Loop Engineering, Addy Osmani

Build the Loop. Then Build the Boundary. (Part 1 of 2)

Over the past few days the vocabulary shifted under us. Peter Steinberger said stop prompting coding agents, start designing loops that prompt them. Boris Cherny, who runs Claude Code at Anthropic, said his job now is writing loops, not prompts.

Then Addy Osmani gave the thing a name, loop engineering, and the name was everywhere in about seventy-two hours. If you build software and you were anywhere near a feed this week, it found you.

I want to take the idea seriously, because it deserves that. I also want to push on the part everyone keeps skipping. Because the part everyone keeps skipping is the part that pays my bills, and I suspect it pays yours too.

What Loop Engineering Gets Right

Osmani’s framing is clean and I am not going to pretend otherwise. Loop engineering is replacing yourself as the person who prompts the agent. You build a system that finds the work, hands it to an agent, checks the result, writes down what happened, decides the next move. The unit of effort moves from the prompt to the loop.

He breaks a working loop into five pieces plus memory. Scheduled automations for discovery and triage. Worktrees so parallel agents don’t trample each other. Skills that hold the project knowledge the agent would otherwise guess at. Connectors into the tools you already live in.

Sub-agents that split the writer from the checker, because the model grading its own homework is too nice, his words and he’s right. Then a state file that survives between runs, since the agent forgets everything and the file forgets nothing.

Look at that list again. We have built every one of those pieces before, in deterministic systems, for twenty years. Cron jobs. Isolated workspaces. Runbooks. Integrations. Separation of duties. Durable state.

A loop is a control system, and control systems are home turf for us. That’s the good news, and it’s why I think senior engineers should feel something closer to recognition than dread here. The instincts transfer. They just need a new place to live.

And the vocabulary isn’t new either, worth saying plainly. Anthropic’s own Building Effective Agents post defined an agent as a model using tools based on environmental feedback in a loop. December 2024. The patterns were on paper before the buzzword showed up.

What actually changed is the building blocks stopped being a pile of bash you babysat alone and started shipping inside the products themselves. Claude Code and Codex converged on nearly the same primitives, and when the loop shape goes tool-agnostic, the discourse follows it.

What the Discourse Keeps Skipping

There’s a line in Osmani’s piece that the excitement keeps stepping right over: a loop running unattended is also a loop making mistakes unattended.

Sit with that one. Everything hard about this practice is hiding inside it. The loop does not remove judgment from the work. It removes judgment from the moment of the work.

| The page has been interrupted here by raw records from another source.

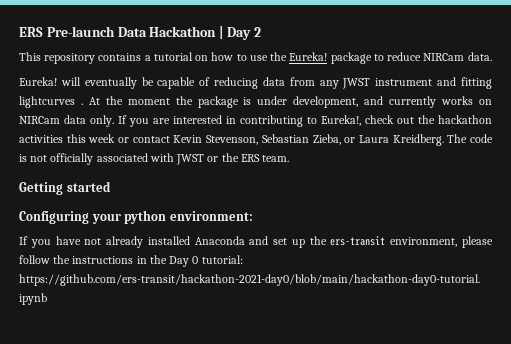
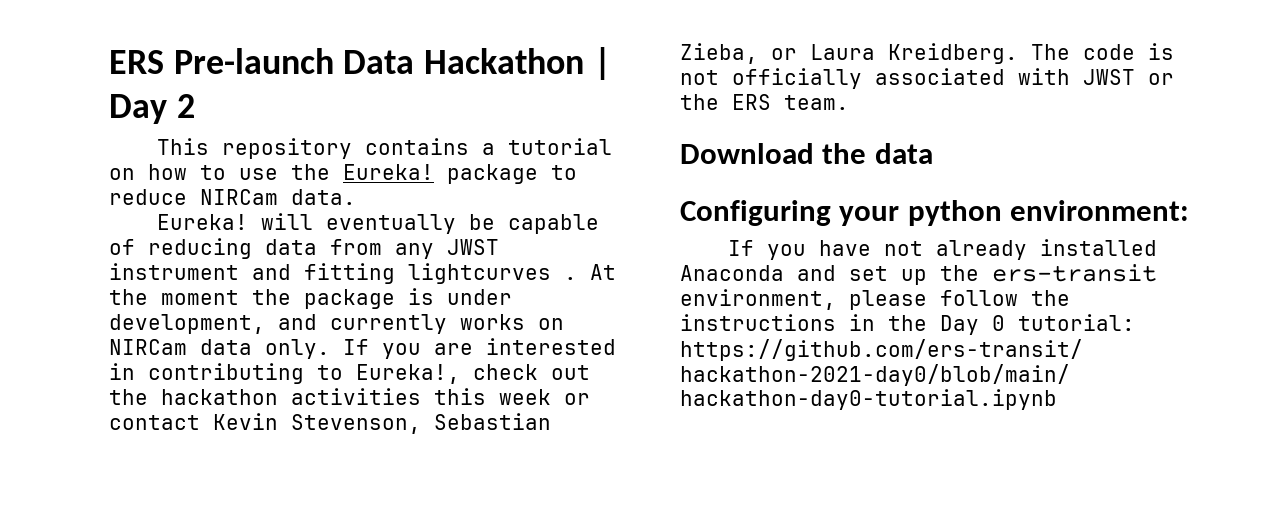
- Getting started
+ Download the data

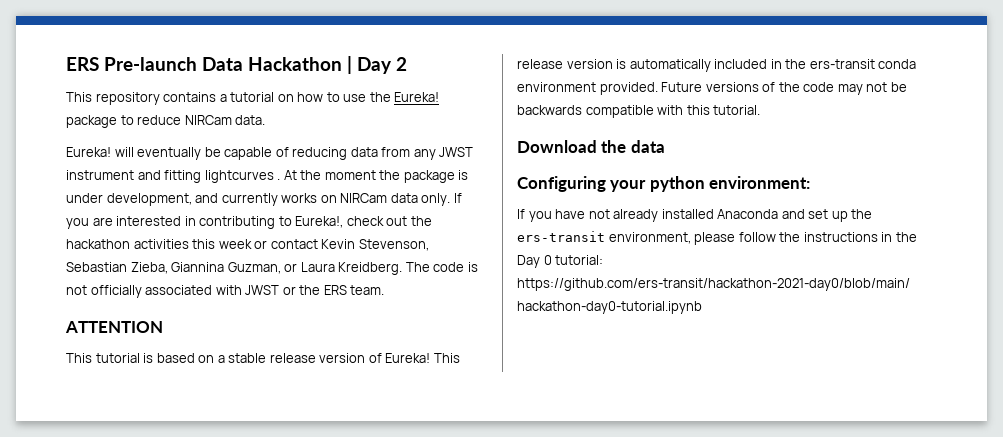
- If you are interested in contributing to Eureka!, check out the hackathon activities this week or contact Kevin Stevenson, Sebastian Zieba, or Laura Kreidberg.
+ If you are interested in contributing to Eureka!, check out the hackathon activities this week or contact Kevin Stevenson, Sebastian Zieba, Giannina Guzman, or Laura Kreidberg.
+ ATTENTION
+ This tutorial is based on a stable release version of Eureka! This release version is automatically included in the ers-transit conda environment provided. Future versions of the code may not be backwards compatible with this tutorial.

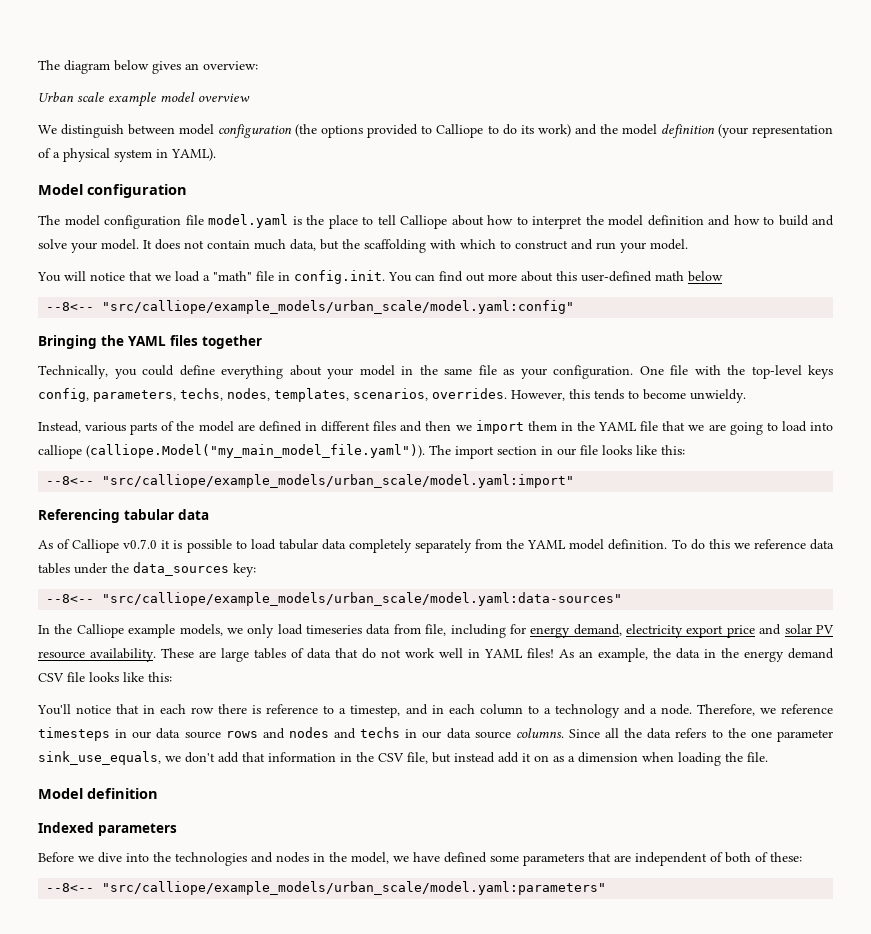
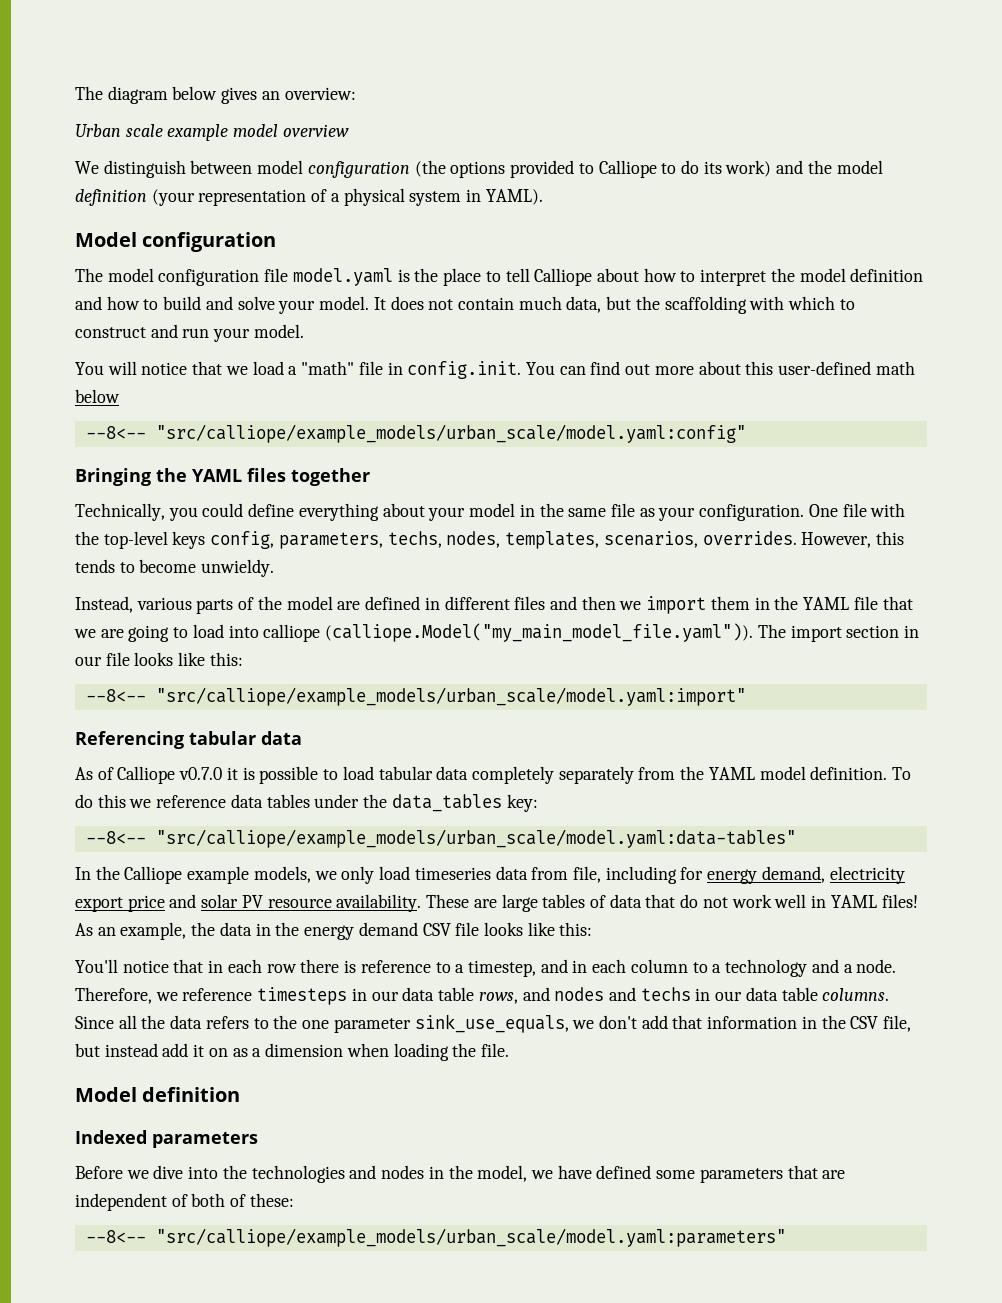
- To do this we reference data tables under the data_sources key:
+ To do this we reference data tables under the data_tables key:
- --8<-- "src/calliope/example_models/urban_scale/model.yaml:data-sources"
+ --8<-- "src/calliope/example_models/urban_scale/model.yaml:data-tables"
- Therefore, we reference timesteps in our data source rows and nodes and techs in our data source columns.
+ Therefore, we reference timesteps in our data table rows, and nodes and techs in our data table columns.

Every call you used to make turn by turn, you now make in advance, encode, and trust. That’s not less engineering. That’s more engineering, moved earlier, with worse consequences when you get it wrong, running at three in the morning while you sleep.

Cherny has been unusually candid that volume doesn’t equal quality. Running hundreds of agents hunting for things to build produces a lot of output, and by his own telling, a lot of that output isn’t worth acting on. The man who built the tool says this.

So the question was never whether the loop can generate work. It can, at volume, cheap. The question is what stands between that volume and your main branch.

Am I being unfair to the loop crowd? Maybe a little. Osmani names verification as the thing that gets sharper, not easier, as the loop improves. The writer-checker split exists in his five blocks for exactly this reason. The honest practitioners see the problem.

But naming a problem and engineering the answer are different altitudes, and most of what shipped this week stops at naming it.

The Loop Is the Easy Half

Strip the loop down and it has two halves. One half generates. The agent reasons, plans, writes code, calls tools, tries again. That half is stochastic by design, and the variance is the whole point. It’s where the leverage comes from.

The other half decides. Is this good enough to act on, to merge, to ship, to let trigger the next iteration. And here’s the thing I’ll plant a flag on: that half has to be deterministic, or the loop is just entropy with a scheduler.

I can hear the objection already, because Claude Code’s own /goal command uses a model to judge whether the goal is met, and a model judge is not deterministic in any strict sense. Fine. The measurement can be stochastic. The decision rule cannot.

An LLM evaluator hands back a score; the threshold that promotes or blocks is a rule you wrote before the loop ever ran. Score comes back 0.7, gate says 0.8, blocked. Same evidence, same verdict, every time, and you can replay it. Fuzzy instruments, hard rules. We’ve run plants and flown planes on that arrangement for a long time.

The boundary between those halves is where loop engineering becomes real engineering. The gates are evals, invariants, promotion criteria, blast radius limits. Things you can write down, run repeatedly, and trust when nobody is watching.

This is the ground we’ve been working in the AgenticOps Harness series, and the timing surprised me: I did not expect the broader discourse to hand us the vocabulary this fast.

The maturity ladder we laid out runs from operating an agent by hand to engineering the platform that governs fleets of them. Loop engineering, as described this week, is the middle of that ladder. The moment you stop driving and start designing. What comes after, and almost nobody is writing about it yet, is the discipline that makes the loop safe to stop watching.

Evidence, or It Didn’t Happen

Here’s the artifact I want you to picture, because the boundary stays abstract until you can hold it.

A serious loop doesn’t just leave behind code. It leaves behind a decision record. The claim it was acting on. The checks it ran. The eval scores. The diff. The token cost. The blast radius. The verdict, and the rule that produced the verdict.

decision: promote
claim: "WI-2026-0412: retry storm in sync worker"
checks: [build, unit, integration, mutation]
eval_score: 0.86
gate_threshold: 0.80
diff: 4 files, +61 -12
tokens_spent: 41200
blast_radius: sync worker only, behind feature flag
rule: promote when eval_score >= threshold and all checks pass
verdict: promoted

When somebody asks, six weeks later, why did the gate say yes, you don’t reconstruct it from memory and vibes. You open the record and replay the decision.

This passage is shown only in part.